Sounds very impressive, but she practices what she preaches by putting her science where her mouth is. In reading Dr Suess’s, “Horton Lays an Egg,” she goes beyond the natural rhythm of the words by alternating the pitches and tones of the various characters. The words almost take on the form of a melody, as the calming effect seems to make the room sway like the Titanic.
Only an iceberg cannot be found anywhere in her act, but the shipping lanes have not led her directly to this destination. She certainly didn’t study Special Education for the Hearing Impaired to prepare her for fairy tail tongue twisters, speaking in Texas drawl or precision burping, but for a career which she never pursued, it had its worth. “The deaf have very strained voices,” she says, “and if I could create what they did with their voice, I could teach them how not to do it.”
After she finished college in 1979, she went on to work with a public relations firm called Kalmus in which she spent a significant amount of time with Bob Hope and the various sports organizations he was involved with. She also spent eight months in London on a project to rebuild Shakespeare’s Globe Theatre. Contact with the likes of Armand Hammer, Gordon Getty and actor Sam Wanamaker seemed not to faze her, but it did mean more experience towards her future unbeknownst career.
“Public relations is storytelling,” she says, “because you’re trying to get someone interested in your story, your client, your product.” Although due to the pressure that the on-call nature of the business put on her family, she left the field in 1986. She then spent six years working with the New York Renaissance Fair and Books of Wonder until the birth of her second son.
Despite the experience that paved the way to this life, storytelling wasn’t as easy for her as it might seem, and it turns out that Madison Avenue pressure actually pales in comparison to reading for tots. “It’s harder with children, because they are more demanding, their attention span is less and if you’re not on top of it, they’re lost, you’re done.”
The first time she filled in for the previous storyteller at the library, she wasn’t nervous, she was terrified. “I was pulling out all the major big tricks,” she says, but eventually she grew naturally into the position.

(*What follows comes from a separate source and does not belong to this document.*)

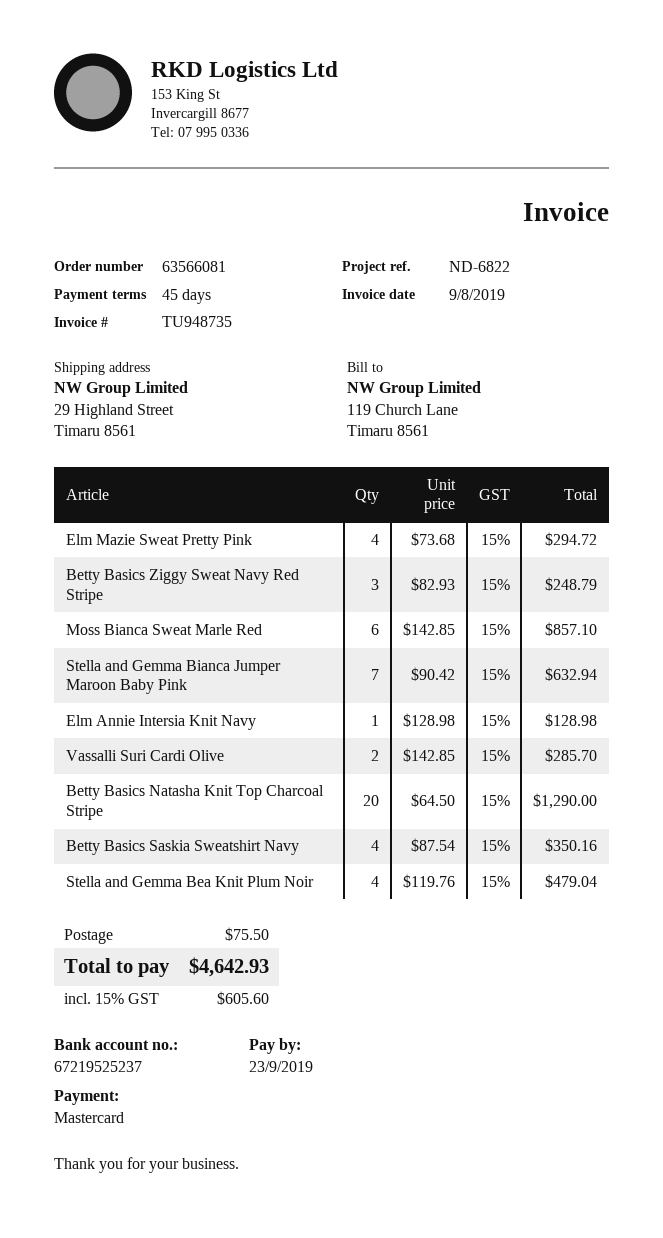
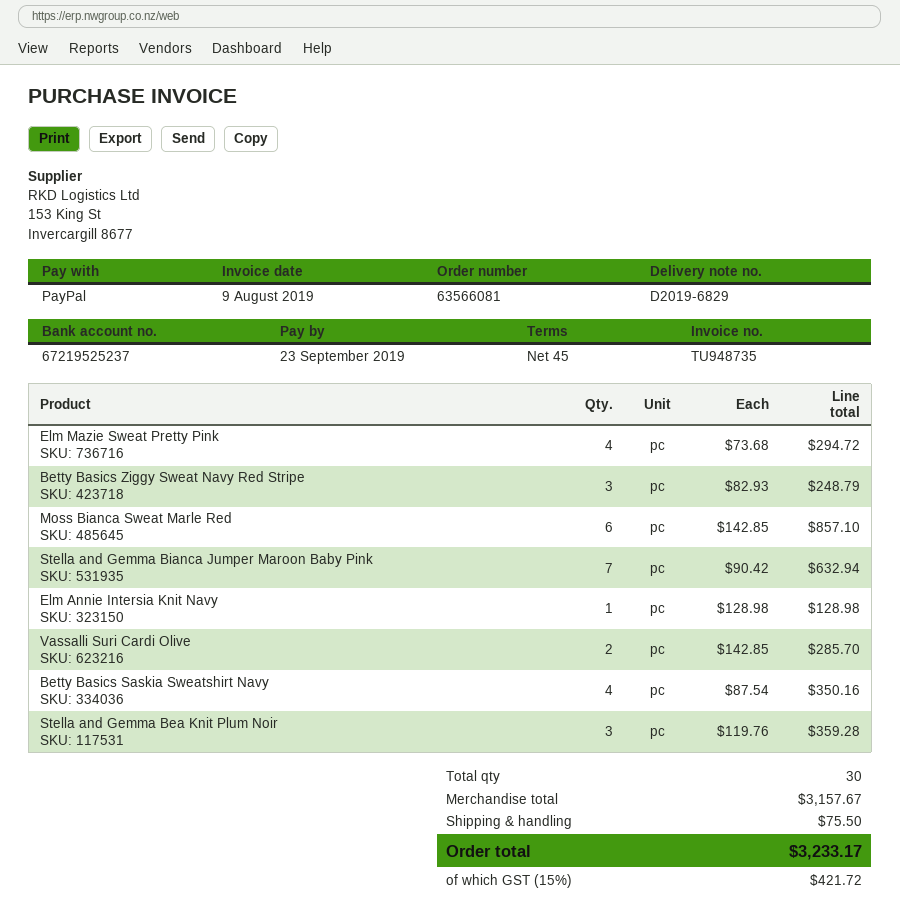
payment method: Mastercard -> PayPal
Betty Basics Natasha Knit Top Charcoal Stripe: 20 x 64.50 = 1290.00 -> none
Stella and Gemma Bea Knit Plum Noir: 4 x 119.76 = 479.04 -> 3 x 119.76 = 359.28
tax: 15% = 605.60 -> 15% = 421.72
total: 4642.93 -> 3233.17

She still gets nervous but for someone who spends so much time with children’s books, has she ever written one of her own? She’s written two but has not been able to get an agent. She easily shakes that off with a philosophy that’s done her well so far. “All anyone ever really needs in this life is a kind word and a cookie,” she says, “and if they get the kind word, they’ll probably forget about the cookie.” And she’s certainly up to her neck in kind words.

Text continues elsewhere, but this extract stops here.